Roles grant permissions; permissions are granular

Access control runs on role-based access control (RBAC) via Laratrust. There are two simple primitives:

  • a Role — a named job, like cashier, seller, or accountant
  • a Permission — a fine-grained ability, like dpt.transaction.create

Users hold roles, roles grant permissions, and a user can additionally hold a direct permission when needed. The important part is the granularity: permission names follow a strict, readable pattern.

{scope}.{module}.{action}

The scope says whose data it touches — dpt. for a department operation, sys. for cross-department administration, user. for a person’s own resources. The module is the domain (transaction, cashier, report…). The action is the verb: list, view, create, edit, delete, export, and the one auditors like — audit. Sensitive domains add semantic actions instead of overloading “edit”: a transaction has distinct approve, cancel, revert, and assign permissions, and the cashier flow splits into receive.confirm, receive.reject, send.process, and send.complete.
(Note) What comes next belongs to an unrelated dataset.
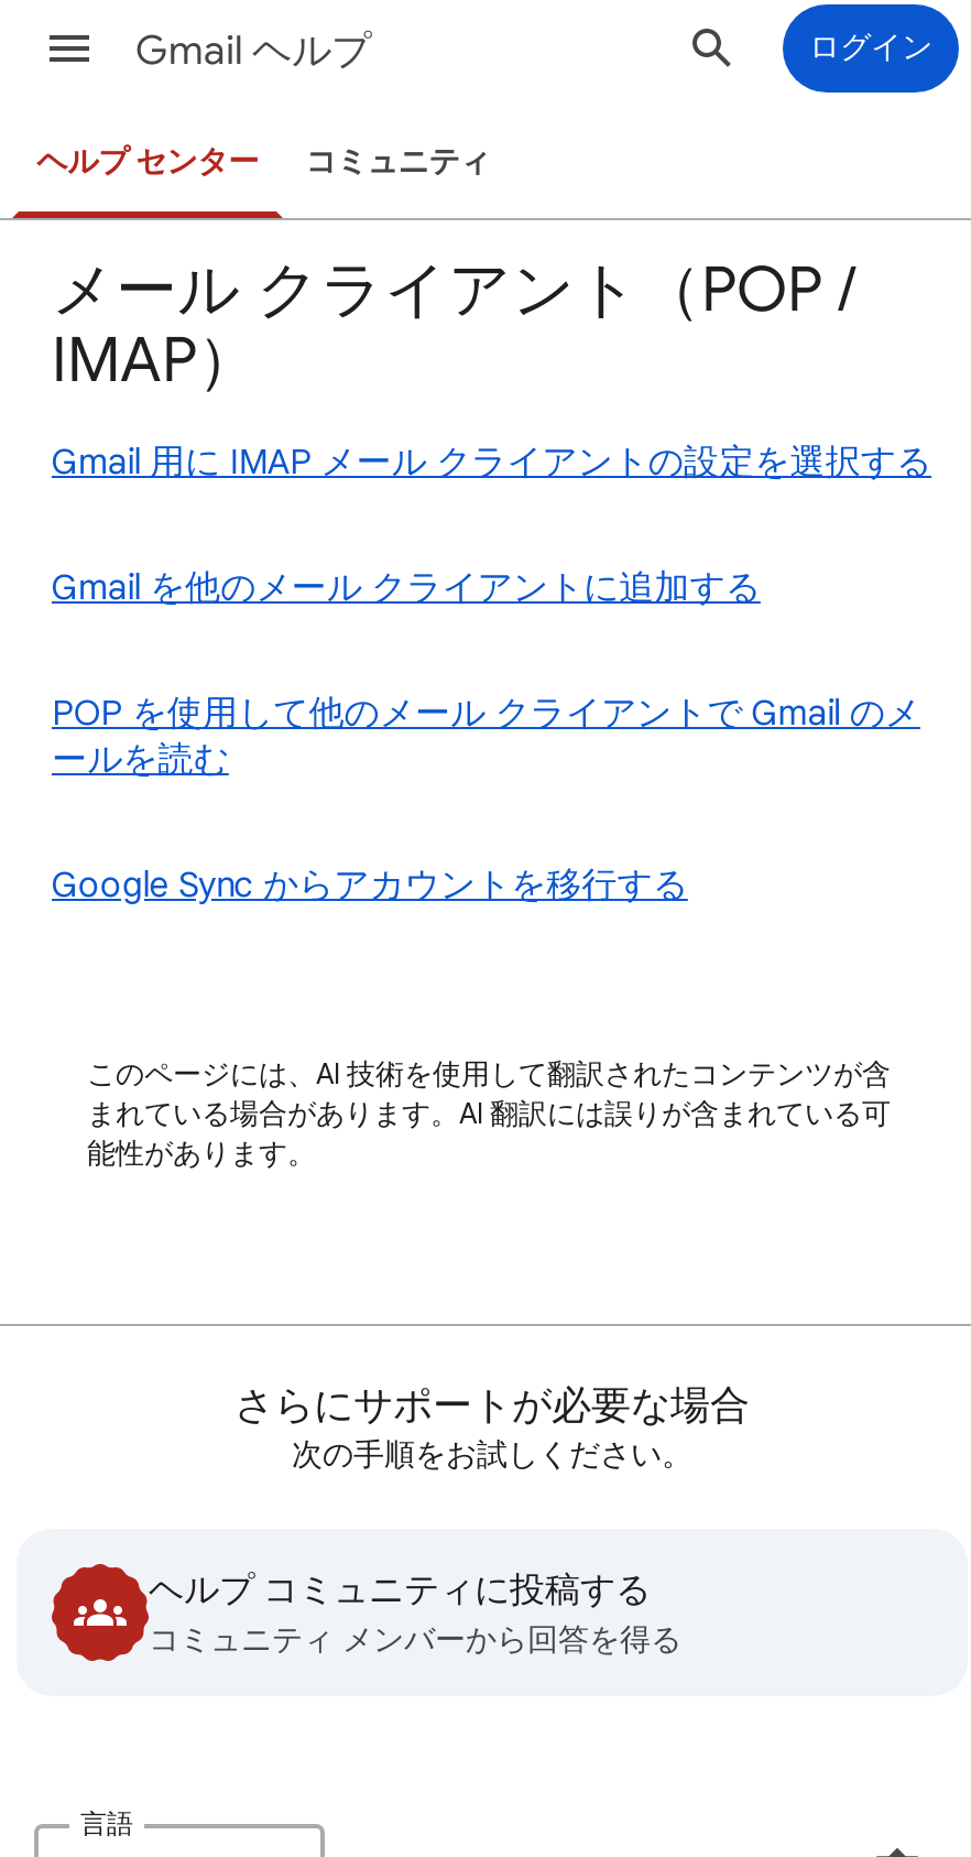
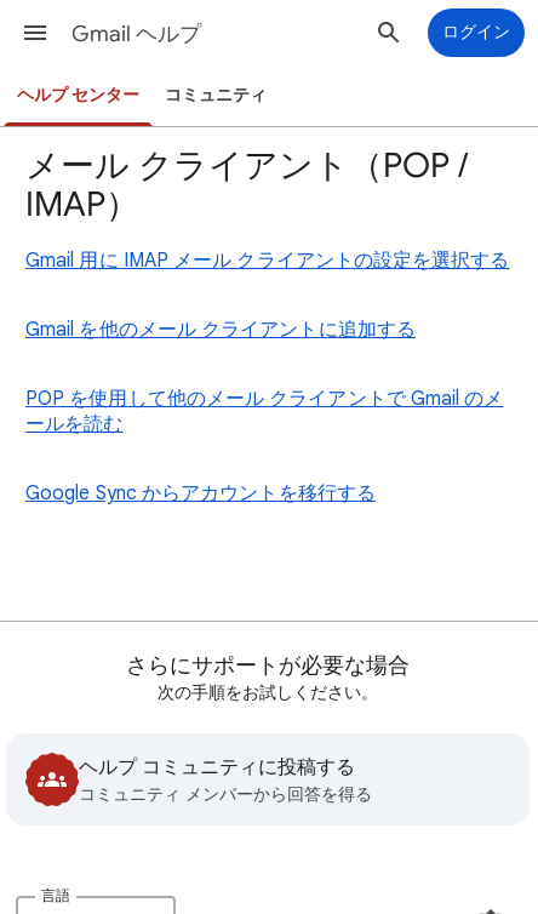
[87,1055,891,1172] このページには、AI 技術を使用して翻訳されたコンテンツが含 | まれている場合があります。AI 翻訳には誤りが含まれている可 | 能性があります。 -> none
That granularity is what makes segregation of duties real. “Can confirm an incoming payment” and “can approve a transaction” are different permissions, so they can sit with different people.

Least privilege by default

Roles are designed to grant the minimum a job needs. A cashier gets payment processing; an accountant gets reports and stock; a seller gets transaction management and customer views. Only root carries the wildcard *. Wildcards exist for convenience — dpt.cashier.* grants every cashier permission — but the guidance is to prefer explicit grants over broad ones.

Access is also layered with the department boundary: holding a permission is not enough on its own — a user must be a member of the relevant department, with an appropriate department role, and hold the permission. Where you are and what you may do are checked together.

Routes enforce this declaratively. A single permission guards an endpoint, and where two are required the check is explicit — for example, notification endpoints demand both dpt.notification.* and dpt.user.* together (AND), while other routes allow any of several (OR).

The part auditors appreciate: it lives in version control

Here is what turns “we have access controls” into “we can prove our access controls”: the entire policy is defined in version-controlled files, not clicked together in a forgotten admin screen. Permissions live in .jsonc definition files by scope (department.jsonc, global.jsonc, users.jsonc), and roles — with their granted permissions — live in roles.json:

{
    "name": "cashier",
    "display_name": "Cashier",
    "description": "Handles payment processing",
    "permissions": ["dpt.cashier.*", "dpt.transaction.view"]
}

A sync command (app:acl:diff) reconciles those files to the database in clear phases — create new permissions, remove orphaned ones, sync roles, then propagate each user’s combined permissions from their roles. Run it on deploy and the running system always matches the files in git.

The compliance payoff is direct: the answer to “who can approve a transaction?” is a diffable file with a full change history — who changed a role, when, and what it granted before. That is exactly the evidence a segregation-of-duties review asks for, available without screenshots or a manual audit.

Why it matters

Strong access control is table stakes for a regulated money business, but provable access control is the differentiator. By making permissions fine-grained, roles least-privilege, the department a hard boundary, and the whole policy reviewable in version control, MEXAR lets an operator walk into a regulatory review with the controls — and the paper trail — already in hand.